Taniel Winner
BME PhD Defense Presentation

Date: 2024-07-01
Time: 10:00 AM
Location / Meeting Link: Location: Health Science and Research Building (HSRB) II 1750 Haygood Dr NE, Atlanta, GA 30307. 6th Floor, Event Space, N600 | Meeting Link: https://emory.zoom.us/j/99483913864 

Committee Members:
Lena Ting, PhD (Advisor); Trisha Kesar, PT, PhD; Gordon Berman, PhD; Young-Hui Chang, PhD; Lewis Wheaton, PhD


Title: Gait Signatures: Data-driven Discovery of Individual-Specific Neuromechanical Dynamics

Abstract:
Human gait is an important aspect of mobility that impacts the ability to perform everyday activities, safety and quality of life. Changes in gait patterns can have clinical implications, indicating risks for conditions such as osteoarthritis or changes in disease progression. Standard gait evaluation methods often rely on visual observation or subjective selection of discrete gait variables, overlooking continuous data and complex inter-limb and inter-joint spatiotemporal dependencies that underlie gait and impairment. The lack of reliable, quantitative metrics for tracking and assessing individual-specific gait differences can impact rehabilitation prescriptions, and the development of tailored rehabilitation solutions. This thesis introduces a novel, data-driven approach to model the dynamics of human gait, effectively capturing the complex spatiotemporal dependencies between individuals’ joint angles, arising from joint neural and biomechanical constraints (Aim 1). Individual-specific representations of gait dynamics, termed “gait signatures”, provide a holistic method for identifying and quantifying gait differences in both health and disease. I demonstrate that gait signatures in able-bodied individuals remain consistent across a wide range of walking speeds, with speed-induced changes being both predictable and linear (Aim 2).
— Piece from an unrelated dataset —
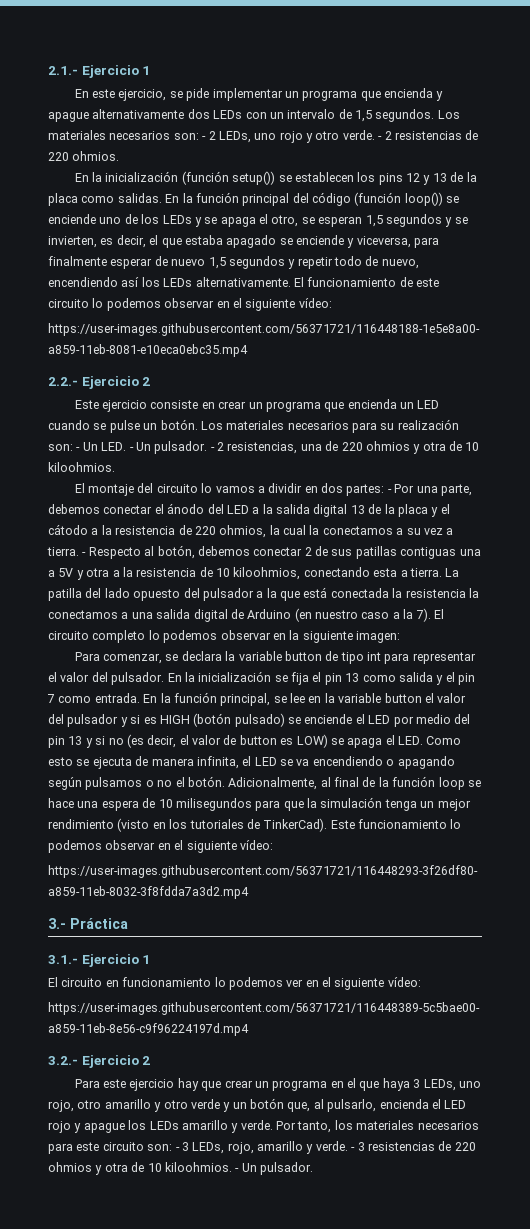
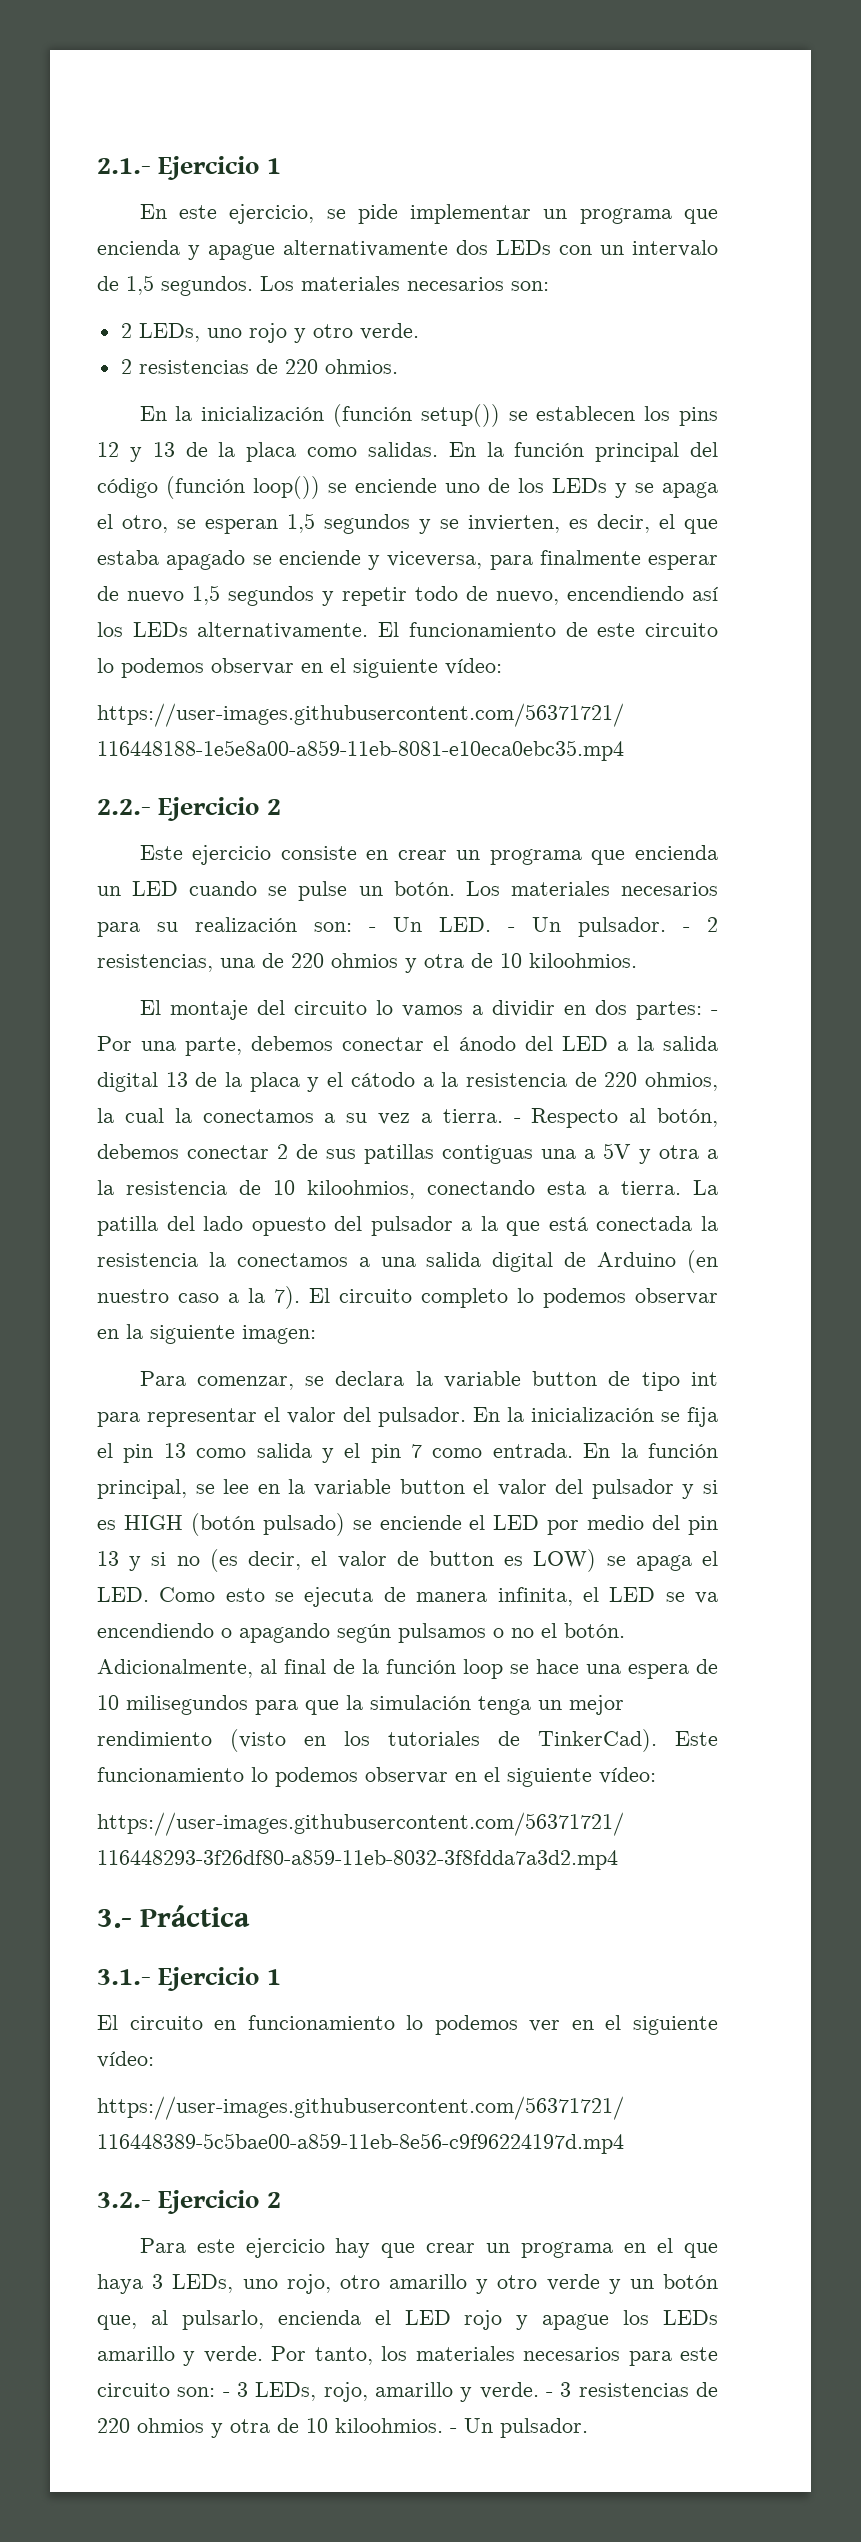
[202,136,207,140] - -> (549, 286) //
[378,136,383,140] - -> (419, 331) //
Additionally, I show that gait signatures can track and quantify clinically meaningful changes in stroke survivors’ gait dynamics through two longitudinal gait interventions (Fast and Fast Functional Electrical Stimulation) (Aim 3). Together, these findings underscore the utility of gait signatures as a quantitative tool for enhancing gait analysis in both sports and clinical settings, facilitating the development of personalized rehabilitation treatment plans.